[[ Material for this task open ]]

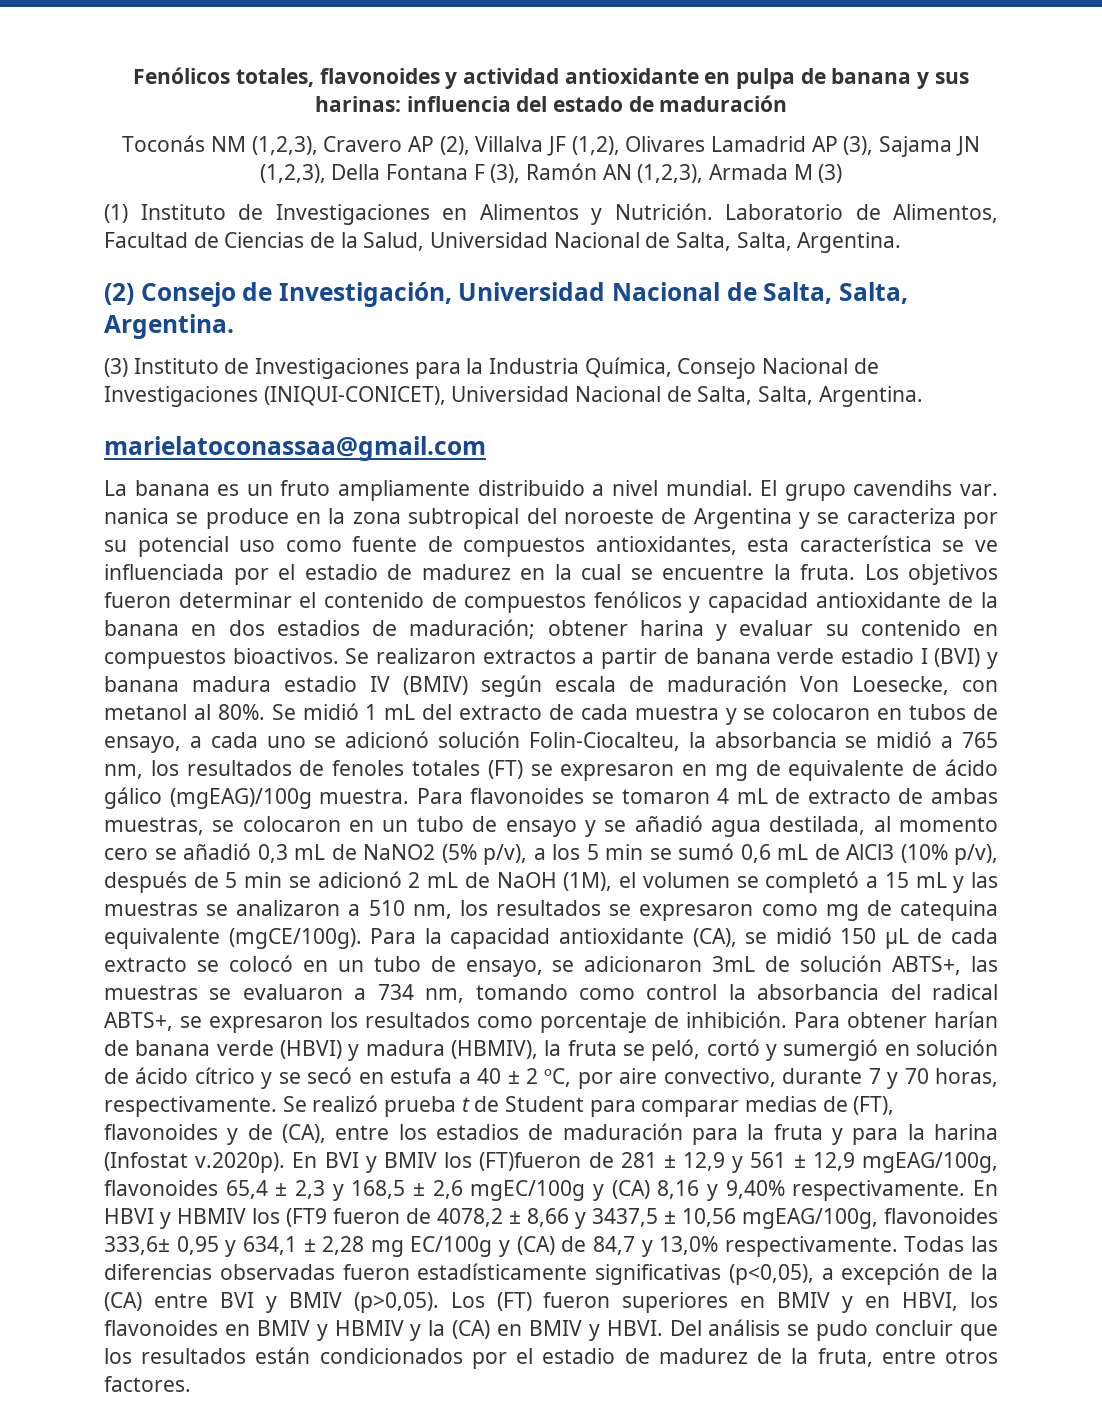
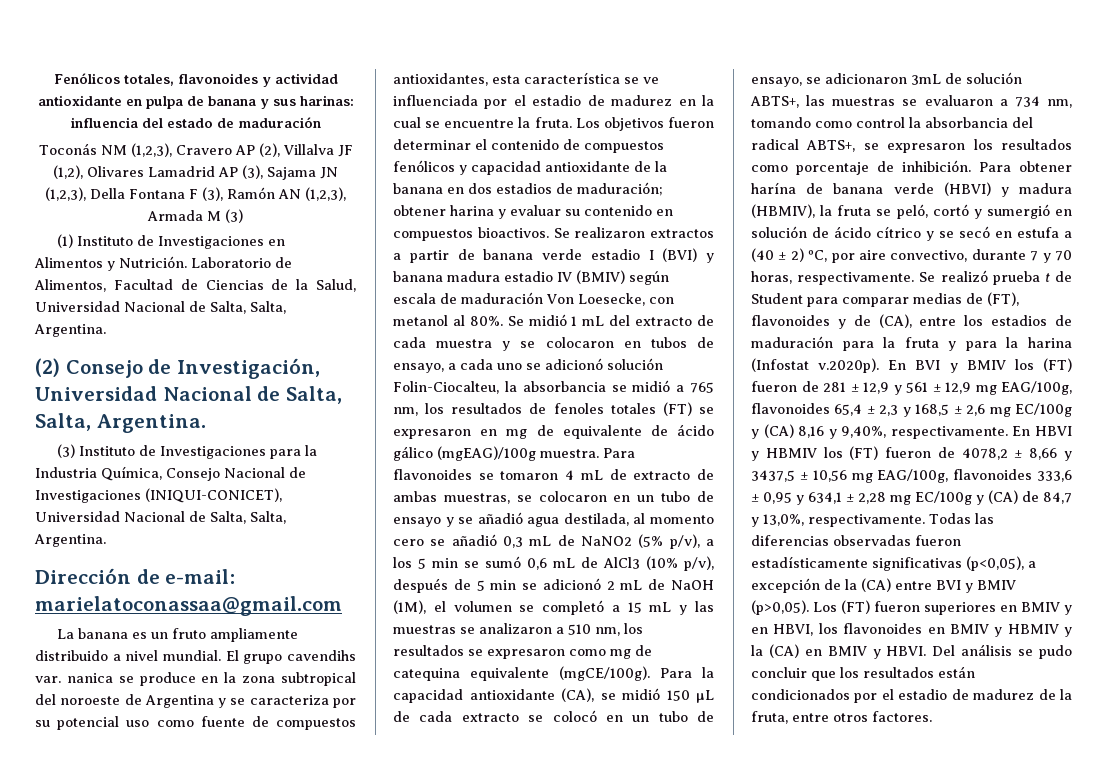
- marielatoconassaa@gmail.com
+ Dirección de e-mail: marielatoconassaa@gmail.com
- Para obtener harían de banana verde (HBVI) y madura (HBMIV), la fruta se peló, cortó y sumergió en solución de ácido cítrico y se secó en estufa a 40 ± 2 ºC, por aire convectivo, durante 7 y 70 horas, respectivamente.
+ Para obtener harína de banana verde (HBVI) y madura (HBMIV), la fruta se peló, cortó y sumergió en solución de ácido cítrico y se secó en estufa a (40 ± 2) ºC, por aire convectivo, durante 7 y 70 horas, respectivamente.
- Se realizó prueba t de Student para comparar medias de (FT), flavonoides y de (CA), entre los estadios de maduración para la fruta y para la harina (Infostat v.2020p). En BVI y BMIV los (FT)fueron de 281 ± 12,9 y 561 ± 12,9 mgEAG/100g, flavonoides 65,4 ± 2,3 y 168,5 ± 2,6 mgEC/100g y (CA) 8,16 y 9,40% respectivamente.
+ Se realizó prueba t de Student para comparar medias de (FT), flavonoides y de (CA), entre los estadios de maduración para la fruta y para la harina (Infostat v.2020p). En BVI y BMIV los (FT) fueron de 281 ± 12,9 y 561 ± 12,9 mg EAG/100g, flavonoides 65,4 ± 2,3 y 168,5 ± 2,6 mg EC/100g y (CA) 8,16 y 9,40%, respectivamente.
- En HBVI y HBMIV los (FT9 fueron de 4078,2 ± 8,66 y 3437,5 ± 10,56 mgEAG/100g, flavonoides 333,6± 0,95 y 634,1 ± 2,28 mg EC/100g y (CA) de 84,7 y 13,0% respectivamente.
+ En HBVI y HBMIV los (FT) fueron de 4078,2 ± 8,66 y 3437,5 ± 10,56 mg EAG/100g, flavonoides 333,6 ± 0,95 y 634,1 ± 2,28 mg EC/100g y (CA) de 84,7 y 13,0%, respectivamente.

[[ Material for this task closed ]]
[[ Material for this task open ]]

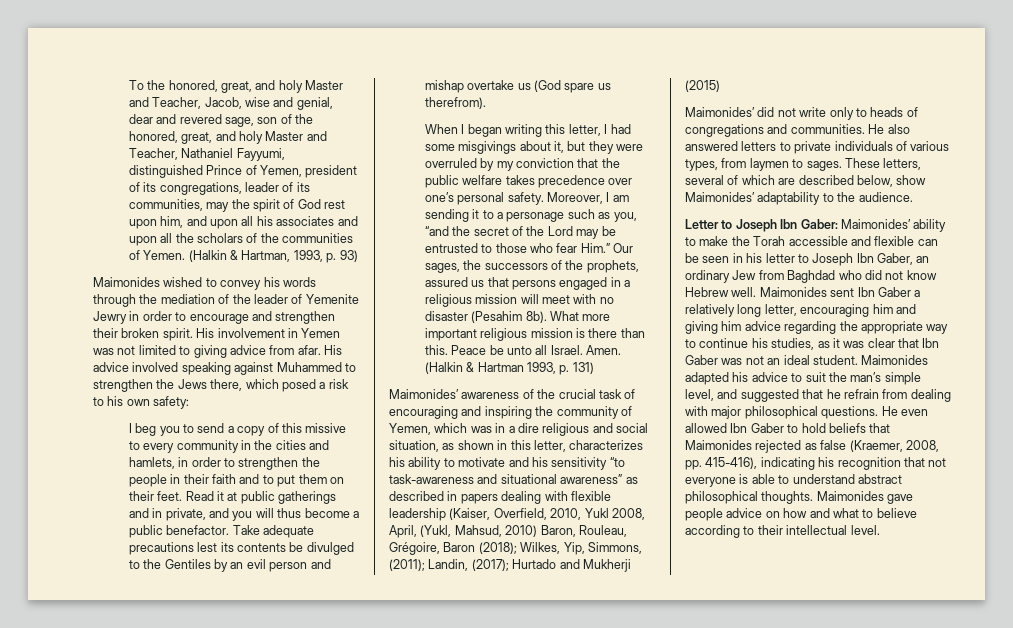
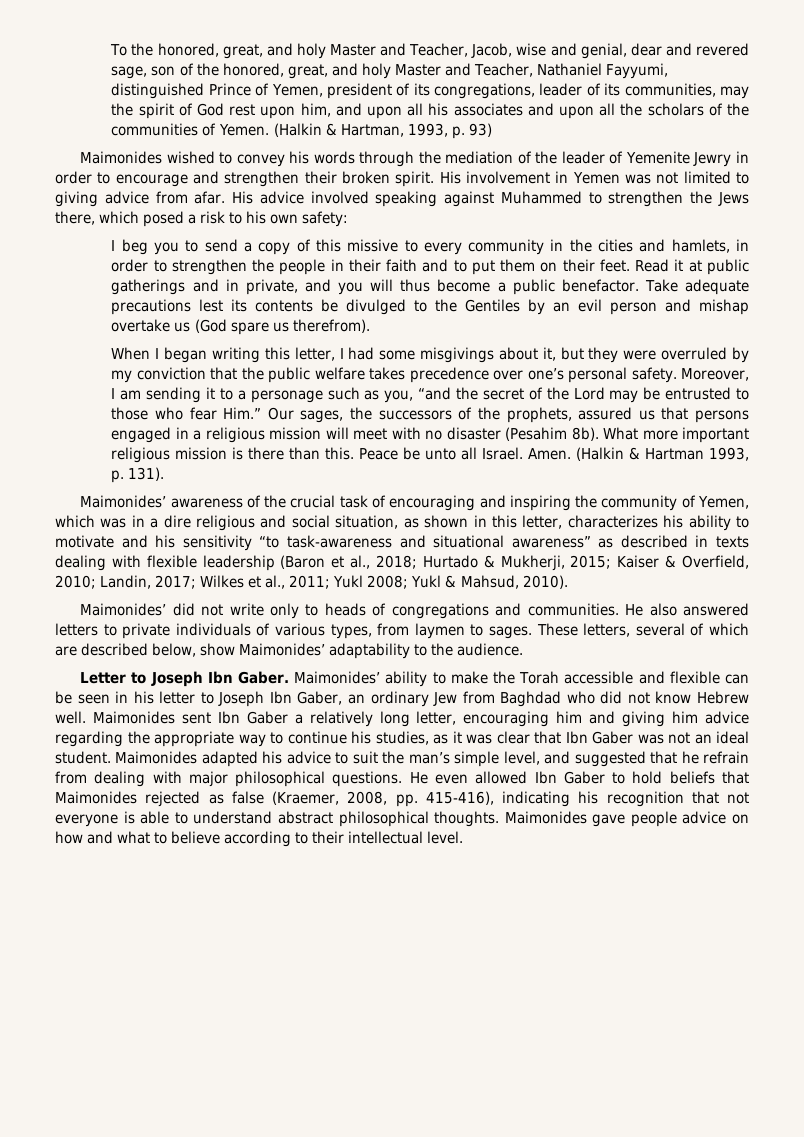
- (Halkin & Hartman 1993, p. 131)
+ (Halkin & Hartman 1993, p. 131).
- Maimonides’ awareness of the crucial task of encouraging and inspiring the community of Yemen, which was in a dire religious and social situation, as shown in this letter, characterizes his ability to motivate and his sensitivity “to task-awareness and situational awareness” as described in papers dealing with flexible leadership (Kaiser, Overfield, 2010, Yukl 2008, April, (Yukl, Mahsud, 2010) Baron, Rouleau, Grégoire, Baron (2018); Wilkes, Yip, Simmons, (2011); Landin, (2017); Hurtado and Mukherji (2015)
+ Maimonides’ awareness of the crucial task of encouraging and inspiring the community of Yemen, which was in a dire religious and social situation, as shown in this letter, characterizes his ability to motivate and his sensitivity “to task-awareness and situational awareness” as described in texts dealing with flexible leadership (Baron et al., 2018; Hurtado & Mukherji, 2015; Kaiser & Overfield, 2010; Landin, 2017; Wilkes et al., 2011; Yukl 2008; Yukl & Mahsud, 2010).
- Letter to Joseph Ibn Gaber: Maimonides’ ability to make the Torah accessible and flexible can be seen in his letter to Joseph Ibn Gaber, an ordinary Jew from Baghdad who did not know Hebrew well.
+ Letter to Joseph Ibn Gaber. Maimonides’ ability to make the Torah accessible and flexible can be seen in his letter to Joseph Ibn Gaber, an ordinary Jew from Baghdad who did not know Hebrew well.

[[ Material for this task closed ]]

- _What to do_: Sift the data above for lines with "cortó", then copy each one.

- _Response to the exercise_:
- Para obtener harían de banana verde (HBVI) y madura (HBMIV), la fruta se peló, cortó y sumergió en solución de ácido cítrico y se secó en estufa a 40 ± 2 ºC, por aire convectivo, durante 7 y 70 horas, respectivamente.
+ Para obtener harína de banana verde (HBVI) y madura (HBMIV), la fruta se peló, cortó y sumergió en solución de ácido cítrico y se secó en estufa a (40 ± 2) ºC, por aire convectivo, durante 7 y 70 horas, respectivamente.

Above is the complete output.